Abstract:
To improve the efficiency of phenotypic data acquisition of yellow catfish (
Pelteobagrus fulvidraco Richardson), we developed a simple phenotype acquisition device, which can quickly, efficiently and accurately measure the phenotypic characteristic parameters of fish in the collected images through the YOLOv8 network. In this study, a total of 1752 image data of yellow catfish were collected. Following the training and validation of the image set using the YOLOv8 network, we completed the measurement of 11 phenotypic characteristics in 584 yellow catfish, including body area, head area, total length, body length, head length, body height, head height, body width, head width, abdominal area, and pectoral fin length.

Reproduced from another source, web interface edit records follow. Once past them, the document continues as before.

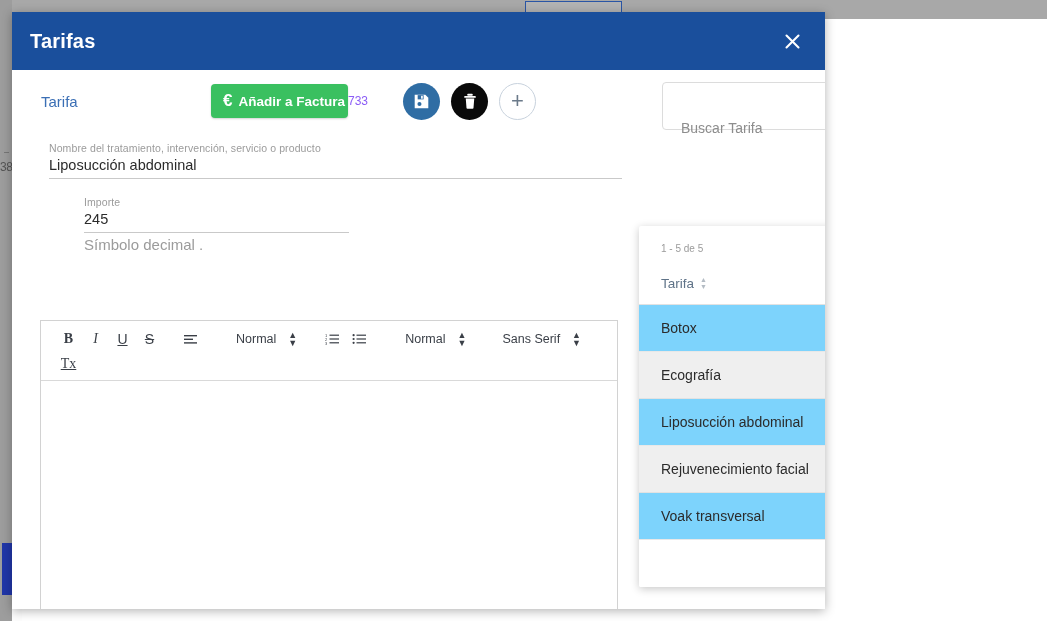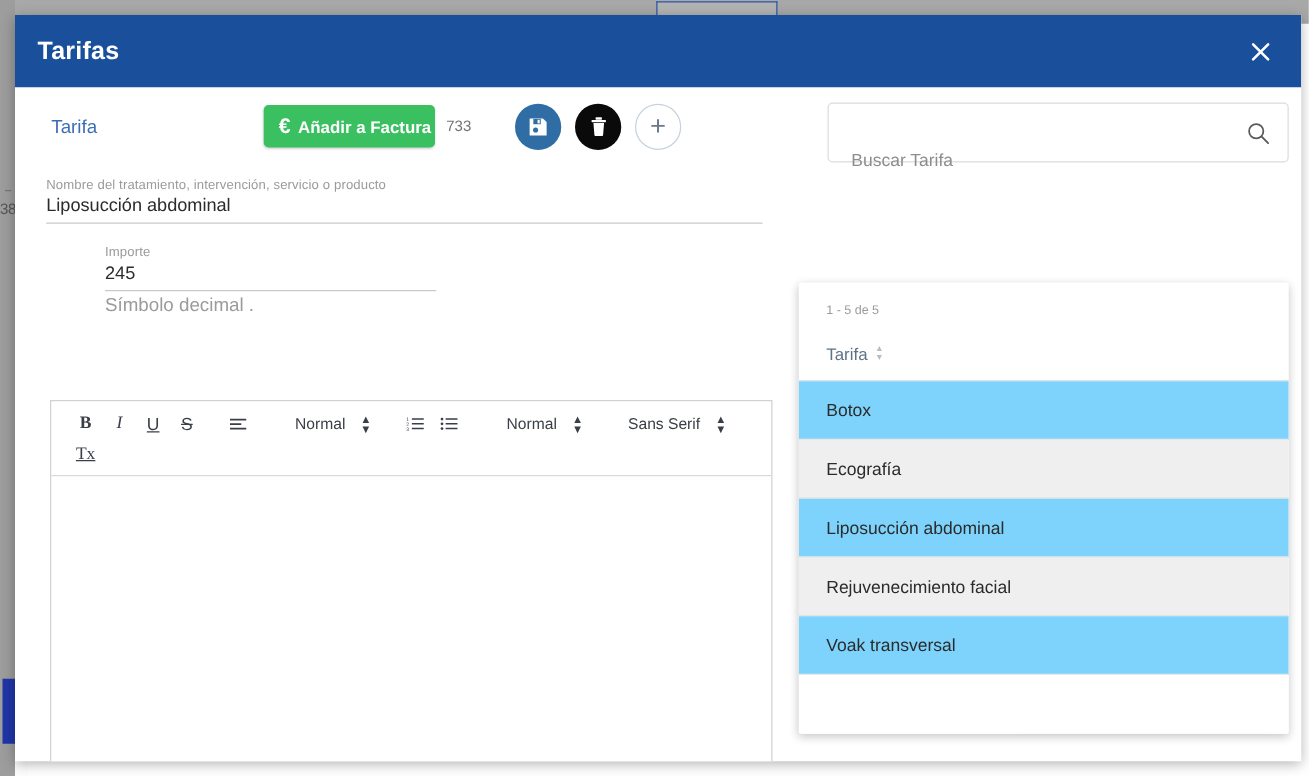--- a/index.html
+++ b/index.html
@@ -48,21 +48,21 @@
   }
   .bg-darkgray {
     position: absolute; left: 12px; top: 370px; width: 10px; height: 42px;
     background: #8e8e8e;
   }
 
   
   #modal {
     position: absolute;
     left: 12px; top: 12px;
-    width: 1029px; height: 597px;
+    width: 813px; height: 597px;
     background: #ffffff;
     box-shadow: 0 2px 10px rgba(0,0,0,0.30);
     overflow: hidden;
   }
   #modal-header {
     height: 58px;
     background: #1a4f9c;
     display: flex; align-items: center; justify-content: space-between;
     padding: 0 18px 0 18px;
   }
@@ -102,21 +102,21 @@
     display: flex; align-items: center; gap: 6px;
     padding-left: 12px;
     font-size: 13.5px; font-weight: bold;
     overflow: hidden; white-space: nowrap;
     cursor: pointer;
     box-shadow: 0 1px 2px rgba(0,0,0,0.18);
     flex: none;
   }
   #invoice-btn .euro { font-size: 17px; font-weight: bold; }
   #count-badge {
-    margin-left: 9px; font-size: 12px; color: #737373; flex: none;
+    margin-left: 0; font-size: 12px; color: #8b5cf6; flex: none;
   }
   .circ-btn {
     width: 37px; height: 37px; border-radius: 50%;
     display: flex; align-items: center; justify-content: center;
     flex: none; cursor: pointer;
   }
   #save-btn { background: #2f6da4; margin-left: 35px; }
   #delete-btn { background: #0a0a0a; margin-left: 11px; }
   #add-btn { background: #ffffff; border: 1px solid #c8d2dd; margin-left: 11px; }
   #add-btn .plus { color: #6b7a8a; font-size: 22px; line-height: 1; font-weight: 300; }
@@ -124,21 +124,21 @@
   .field { position: relative; }
   .field-label {
     font-size: 10.5px; color: #9b9b9b; letter-spacing: .1px;
   }
   .field-value {
     font-size: 14.5px; color: #2b2b2b; padding: 3px 0 5px 0;
   }
   .field-underline { height: 1px; background: #c9c9c9; }
   .field-hint { font-size: 15px; color: #9b9b9b; padding-top: 3px; }
 
-  #name-field { margin: 10px 0 0 8px; width: 573px; }
+  #name-field { margin: 10px 0 0 20px; width: 573px; }
   #row-2 { display: flex; margin: 17px 0 0 12px; width: 573px; gap: 0; }
   #code-field { width: 265px; }
   #amount-field { width: 265px; margin-left: 43px; }
 
   
   #editor {
     position: absolute; left: 11px; top: 250px;
     width: 578px; height: 318px;
     border: 1px solid #d2d2d2; background: #ffffff;
   }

The results showed an average relative error of approximately 1% for length-related phenotypic traits and the average relative error for measuring area-related phenotypic traits was around 3%. Moreover, the time required for measuring all phenotypic traits was within 1s. Furthermore, correlation analysis, path analysis, and regression analysis were performed on the obtained phenotype and body weight data for yellow catfish. The results showed that the head height had the greatest effect on the body weight of yellow catfish, followed by head width, body area, body length, abdominal area, and pectoral fin length. A multiple model was established to fit the weight based on these six traits, and the largest correlation index (0.948) was obtained, indicating that these traits were important traits associated with the body weight of yellow catfish. This study estabolished a rapid method to measure the phenotypic data and provides a basis for the creation of novel varieties of yellow catfish.